A empolgação do pai ao contar da maquete de navio que recém concluíra fez Lara lembrar dele construindo maquetes de caravelas. Raramente conseguia vender uma ou outra.
- Minha filha, pedi Dum Sum para nós.
O pai falava e falava. Para Lara, era quase como quando um menino volta da escola e quer contar tudo para a mãe. Pensou em criticá-lo, dizendo: “Você não vai me deixar falar? Não quer saber se tenho namorado?”.
- Nos primeiros tempos sofri dois atropelamentos, nada graves. O trânsito aqui é como na Inglaterra. Tenha cuidado ao atravessar uma rua.
Um homem de feições chinesas aproximou-se. Lara não entendeu nada da conversa dele com o pai. Pelas risadas de ambos, supôs serem amigos.
- O nome Macau – continuava a falar o pai, depois que o amigo se afastou – significa porto seguro, graças a uma divindade. Cau é porto e Ma é o nome abreviado de uma deusa.
Lara distraiu-se, cansada que estava da longa viagem. Via passar pedestres, alguns carros e muitas motonetas. A rua era estreita, os prédios, a maioria com seis pisos, pareciam perfilados, um encarando o outro.
Imaginou-se na rua olhando para a mesa em que estava. Um pai tão simples, tão limitado, um menino que a vida fez pai, que vivia nas docas e que não pôde ser o marinheiro que sempre sonhou - a poliomielite o fez sofrer desde pequeno - esse solitário menino-homem estava em um pequeno momento de orgulho. Mostrava a um amigo a filha. A filha que viajara tanto para vê-lo.
- Filha... “Há um cão dentro de mim pulando a esmo / Em torno da alegria de si mesmo”.
- Esse poeta, quem é?
- O Veppo. Foi médico do meu corpo, continua sendo da minha alma.

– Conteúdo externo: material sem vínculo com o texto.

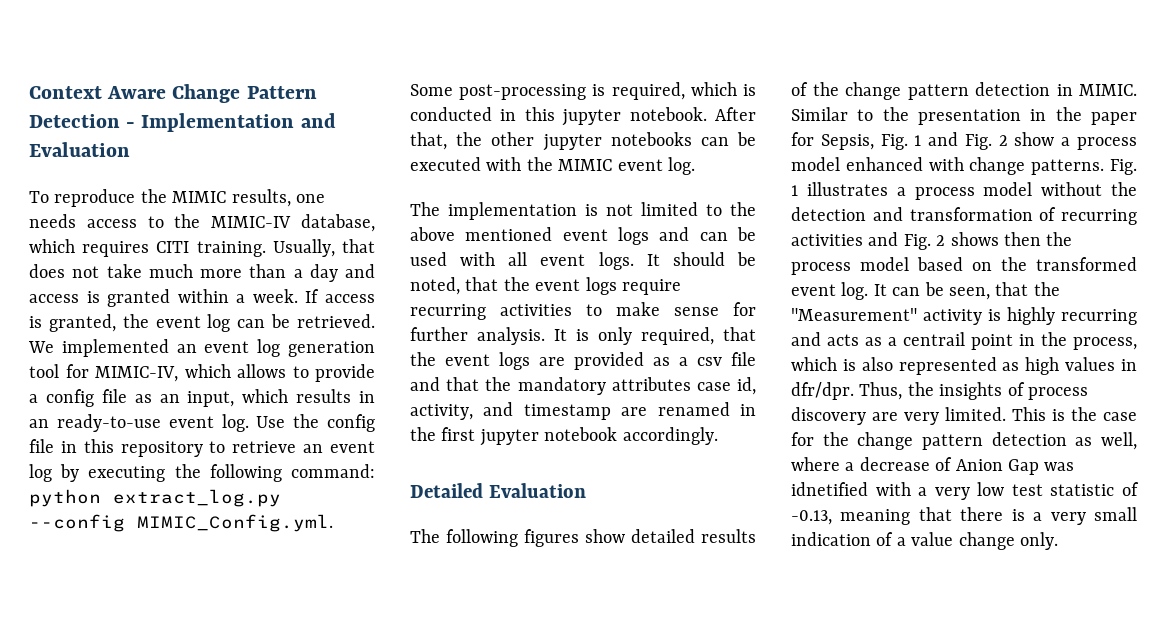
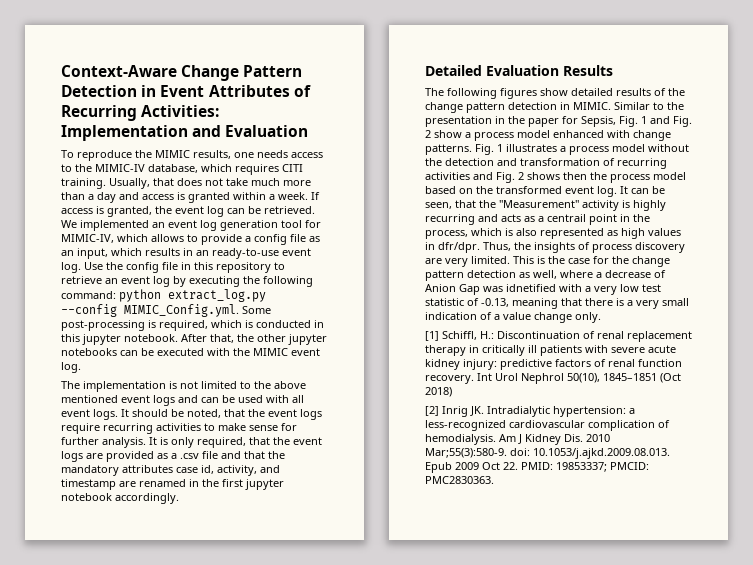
[29,86,167,99] Context Aware -> [61,65,177,77] Context-Aware
[126,122,136,128] - -> [141,85,311,97] [61,105,220,121] in Event Attributes of Recurring Activities:
[697,357,722,366] csv -> [180,453,199,459] .csv
(586, 490) none -> [563,65,613,76] Results
(1058, 541) none -> [425,331,692,342] [425,345,676,356] [425,359,682,370] [425,373,681,384] [425,387,452,397] [425,406,635,417] [425,420,670,431] [425,434,610,445] [425,448,670,459] [425,462,649,473] [425,476,494,484] // [1] Schiffl, H.: Discontinuation of renal replacement therapy in critically ill patients with severe acute kidney injury: predictive factors of renal function recovery. Int Urol Nephrol 50(10), 1845–1851 (Oct 2018) // [2] Inrig JK. Intradialytic hypertension: a less-recognized cardiovascular complication of hemodialysis. Am J Kidney Dis. 2010 Mar;55(3):580-9. doi: 10.1053/j.ajkd.2009.08.013. Epub 2009 Oct 22. PMID: 19853337; PMCID: PMC2830363.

- Veppo? Ele teria um conselho para dar para mim? Estou precisando decidir muitas coisas. Tenho de dar a partida na vida que começo. Faço que especialidade na medicina? Caso com meu atual namorado? Procuro emprego em que cidade? E o que faço com meu pai? Sigo para sempre indignada com ele?
Lara disse o que disse olhando firme para o pai. Ele, de repente, levantou-se e foi ao balcão voltando com uma caneta. Começou com ela a escrever sem parar em um guardanapo. Depois entregou-o a ela
- “Quando te decidires. Segue...”
Lara voltou a olhar o rosto sério do pai antes de continuar a ler:
- “Não esperes / Que o vento / Cubra de flores o caminho. / Cria-o. Faze-o tu mesmo e parte. / Sem lembrar que outros passos pararam / E que outros olhos ficaram / Te olhando seguir”.

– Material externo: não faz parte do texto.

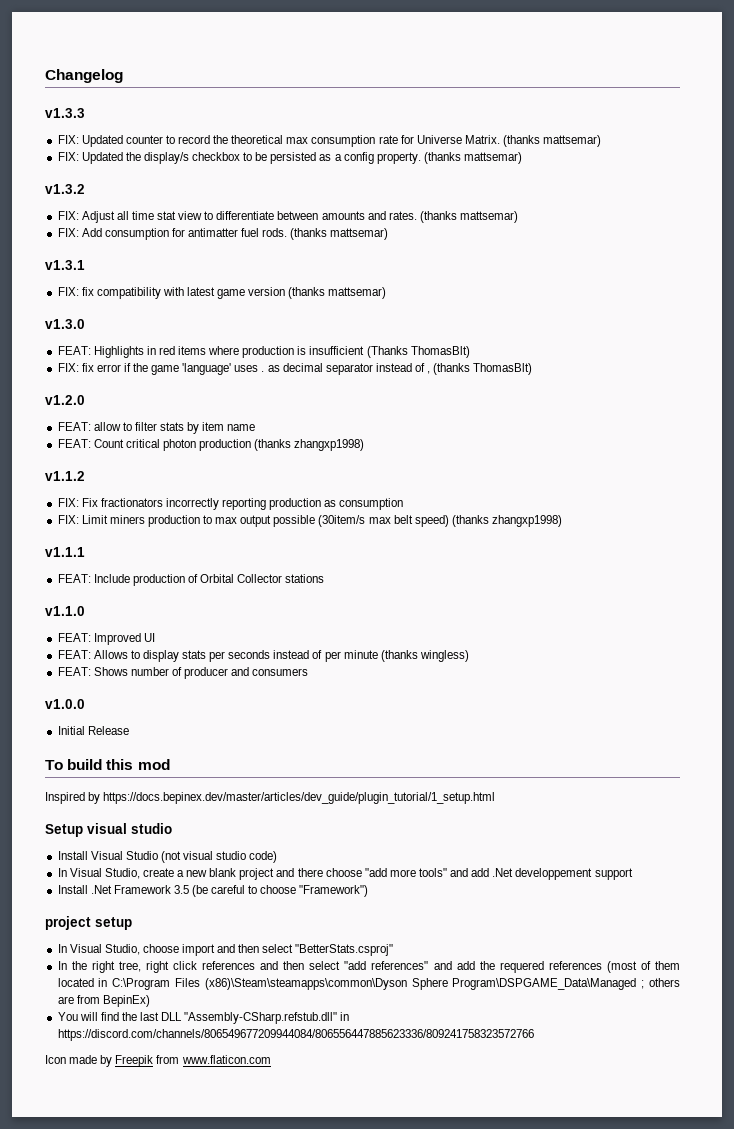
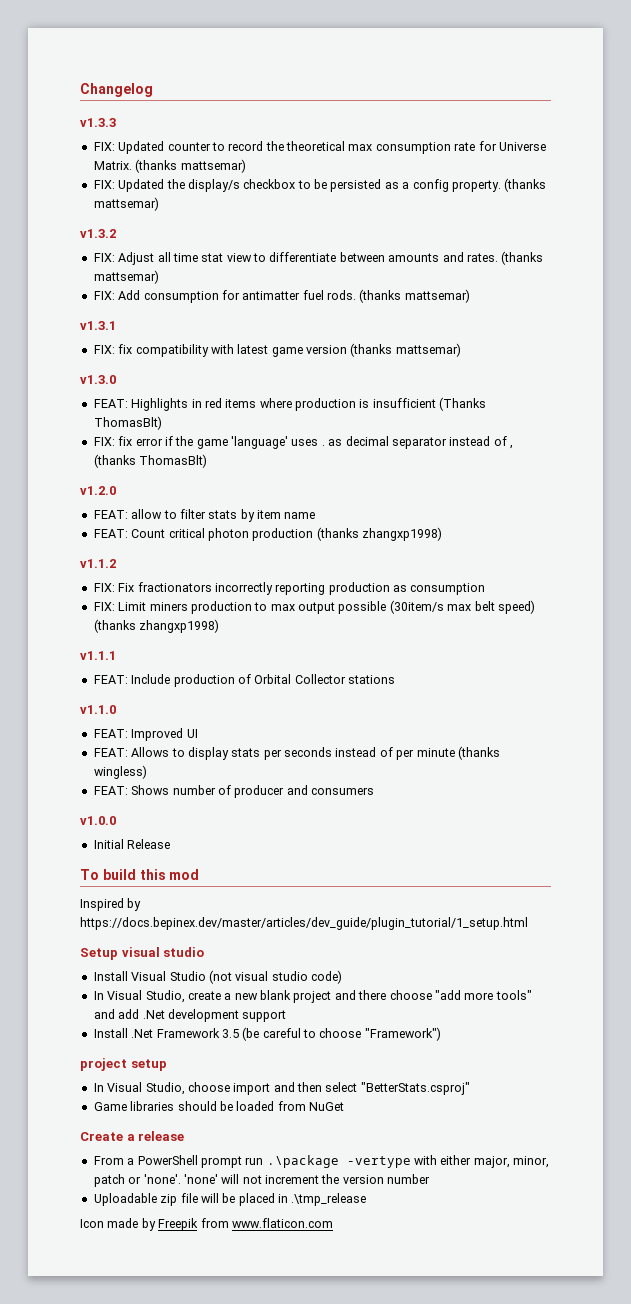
[515,868,593,880] developpement -> [167,1009,239,1022] development
[57,961,680,973] [57,978,680,990] [57,995,150,1007] [57,1012,350,1024] [57,1029,534,1041] In the right tree, right click references and then select "add references" and add the requered references (most of them located in C:\Program Files (x86)\Steam\steamapps\common\Dyson Sphere Program\DSPGAME_Data\Managed ; others are from BepinEx) // You will find the last DLL "Assembly-CSharp.refstub.dll" in https://discord.com/channels/806549677209944084/806556447885623336/809241758323572766 -> [93,1101,344,1111] [80,1131,185,1141] [93,1155,550,1168] [93,1174,431,1187] [93,1193,367,1206] Game libraries should be loaded from NuGet // Create a release // From a PowerShell prompt run .\package -vertype with either major, minor, patch or 'none'. 'none' will not increment the version number // Uploadable zip file will be placed in .\tmp_release

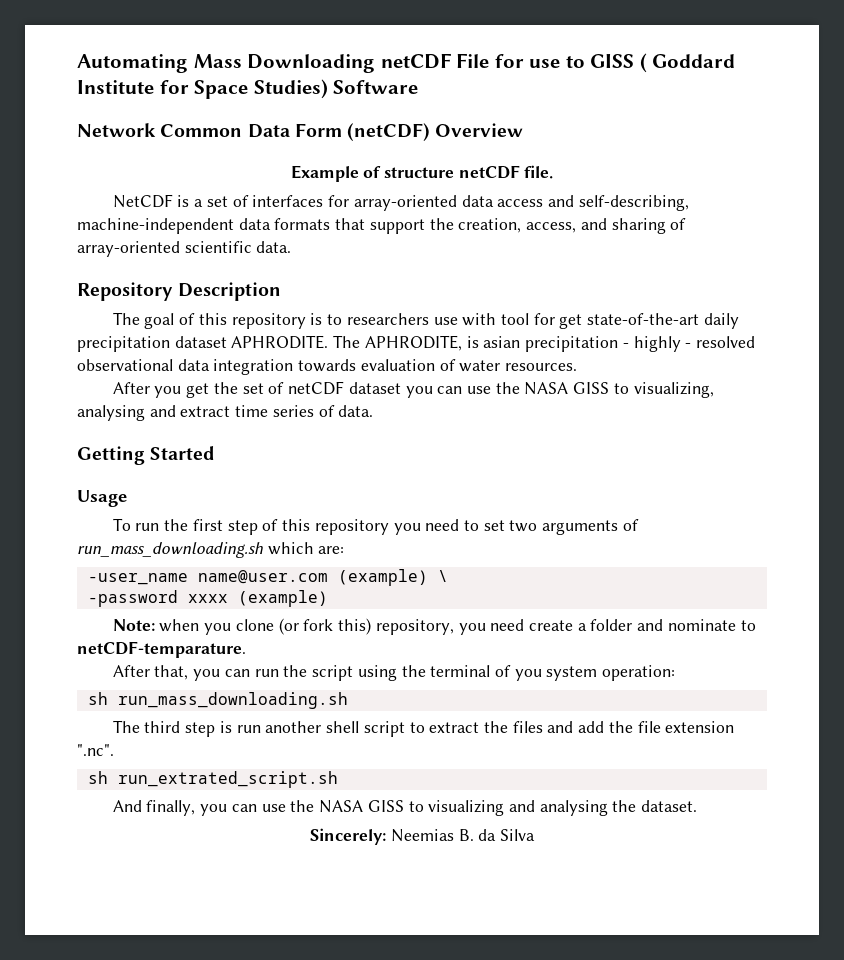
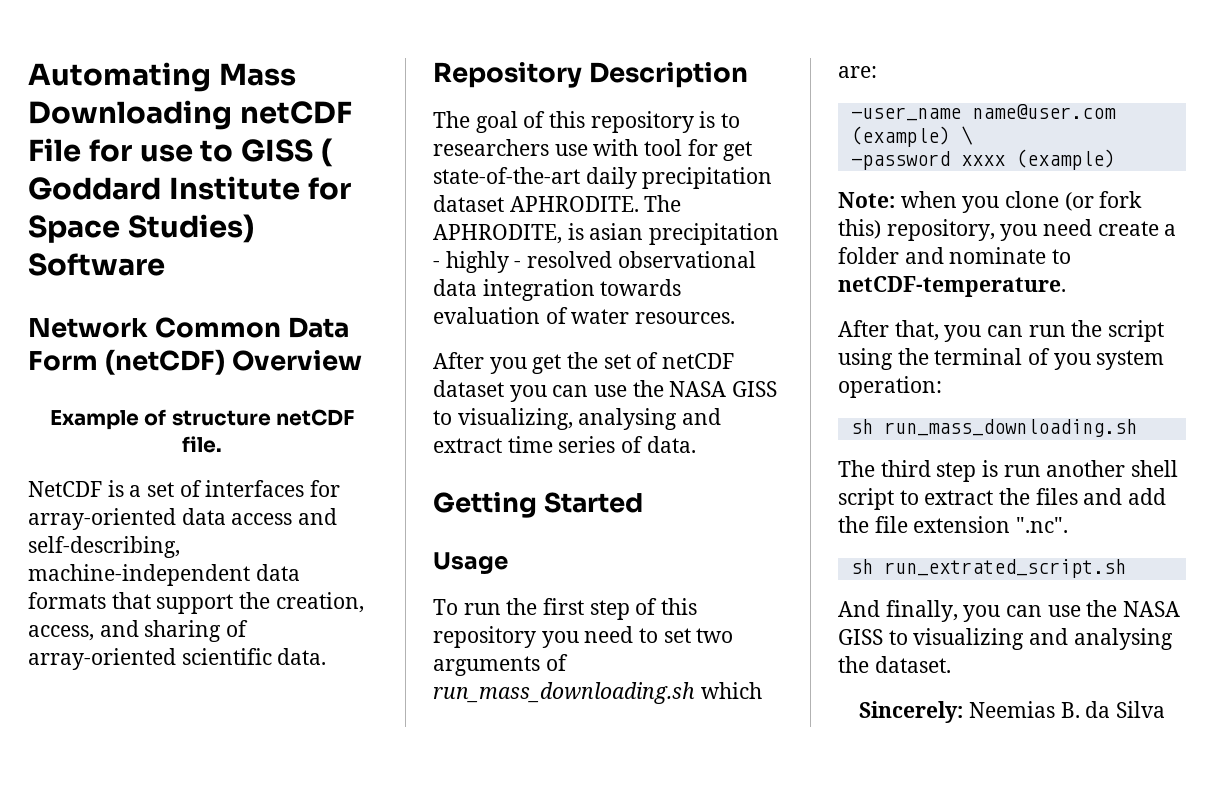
[77,641,246,658] netCDF-temparature. -> [838,276,1066,297] netCDF-temperature.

- Dum sum, minha filha, vem em pequenas partes cozidas a vapor. Você vai comer camarão... – falou o pai tentando disfarçar a emoção. – Comida muito antiga. Foi feita para tocar o coração de um imperador.
- Para tocar o coração... – murmurou.
“Pai, o que houve conosco?”, perguntou para si mesma enquanto guardava em seu bolso o guardanapo com a poesia. “Parte...”, continuou a falar para si mesma, “sem lembrar que outros olhos ficam te olhando seguir...” Com lágrimas na face, deixou-se levar pelo braço que suavemente a puxava. Com o rosto colado no peito do pai, permaneceu em silêncio. Ora escutava a respiração dele, ora, distraidamente, observava a vida fluindo na Rua da Alegria.
O tempo passou o suficiente para Lara notar que a respiração do pai e a sua entraram em sintonia. Teve vontade de erguer a cabeça para ver se no rosto dele, assim como ocorrera no seu, em vez de lágrimas, havia um leve sorriso. Mas não o fez, pois estava tão bom ali...
E Lara sorriu ao dar-se conta de que ela e o pai começavam como que a pular a esmo em torno da alegria... da alegria de si mesmos.